> **Your objective**: Write the records out exactly as they read, but not the pictures.
::: Extracted entries
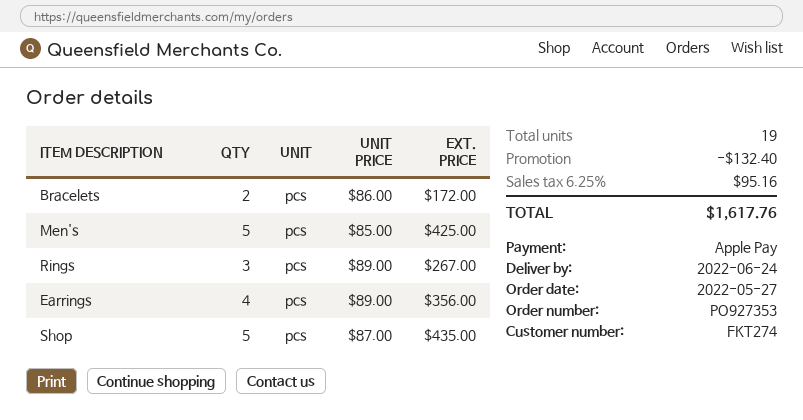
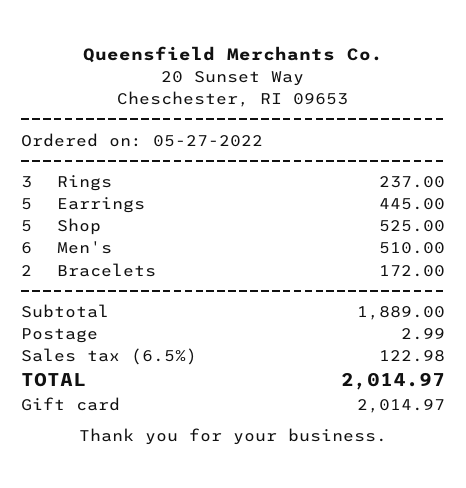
payment method: Apple Pay -> gift card
Men's: 5 for 425.00 -> 6 for 510.00
Rings: 3 for 267.00 -> 3 for 237.00
Earrings: 4 for 356.00 -> 5 for 445.00
Shop: 5 for 435.00 -> 5 for 525.00
discount: 132.40 -> none
shipping: none -> 2.99
tax: 6.25% = 95.16 -> 6.5% = 122.98
total: 1617.76 -> 2014.97

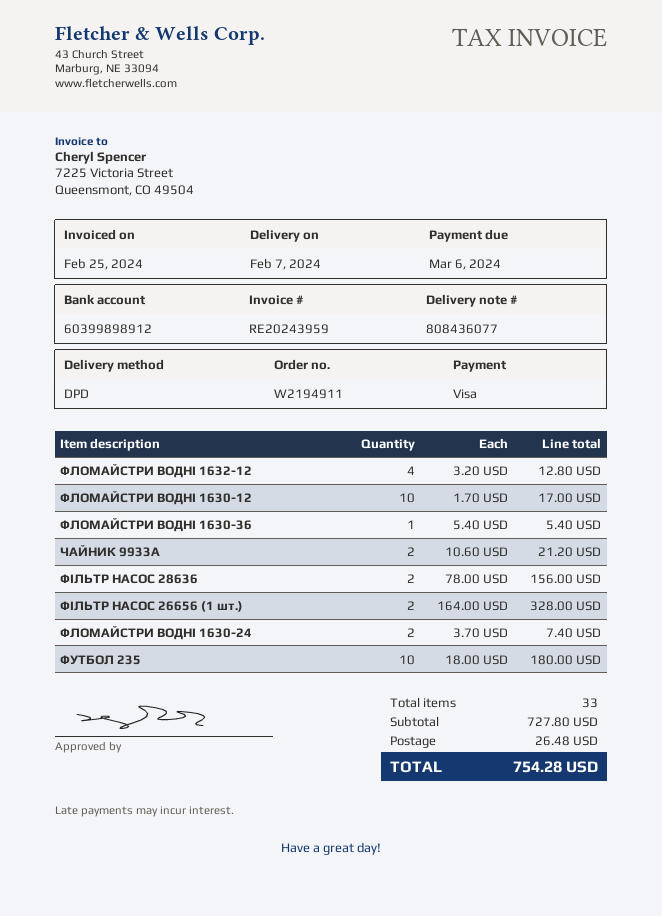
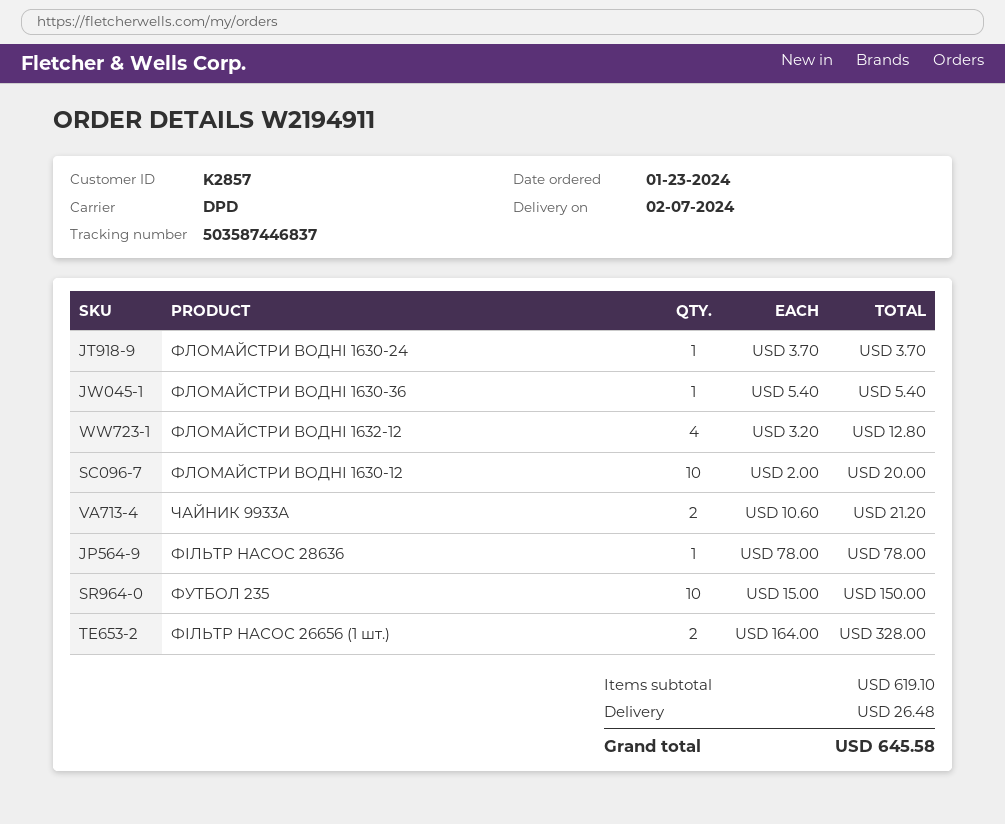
ФЛОМАЙСТРИ ВОДНІ 1630-12: 10 x 1.70 = 17.00 -> 10 x 2.00 = 20.00
ФІЛЬТР НАСОС 28636: 2 x 78.00 = 156.00 -> 1 x 78.00 = 78.00
ФЛОМАЙСТРИ ВОДНІ 1630-24: 2 x 3.70 = 7.40 -> 1 x 3.70 = 3.70
ФУТБОЛ 235: 10 x 18.00 = 180.00 -> 10 x 15.00 = 150.00
subtotal: 727.80 -> 619.10
total: 754.28 -> 645.58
::::::
> **Response area**:
payment method: Apple Pay -> gift card
Men's: 5 for 425.00 -> 6 for 510.00
Rings: 3 for 267.00 -> 3 for 237.00
Earrings: 4 for 356.00 -> 5 for 445.00
Shop: 5 for 435.00 -> 5 for 525.00
discount: 132.40 -> none
shipping: none -> 2.99
tax: 6.25% = 95.16 -> 6.5% = 122.98
total: 1617.76 -> 2014.97

ФЛОМАЙСТРИ ВОДНІ 1630-12: 10 x 1.70 = 17.00 -> 10 x 2.00 = 20.00
ФІЛЬТР НАСОС 28636: 2 x 78.00 = 156.00 -> 1 x 78.00 = 78.00
ФЛОМАЙСТРИ ВОДНІ 1630-24: 2 x 3.70 = 7.40 -> 1 x 3.70 = 3.70
ФУТБОЛ 235: 10 x 18.00 = 180.00 -> 10 x 15.00 = 150.00
subtotal: 727.80 -> 619.10
total: 754.28 -> 645.58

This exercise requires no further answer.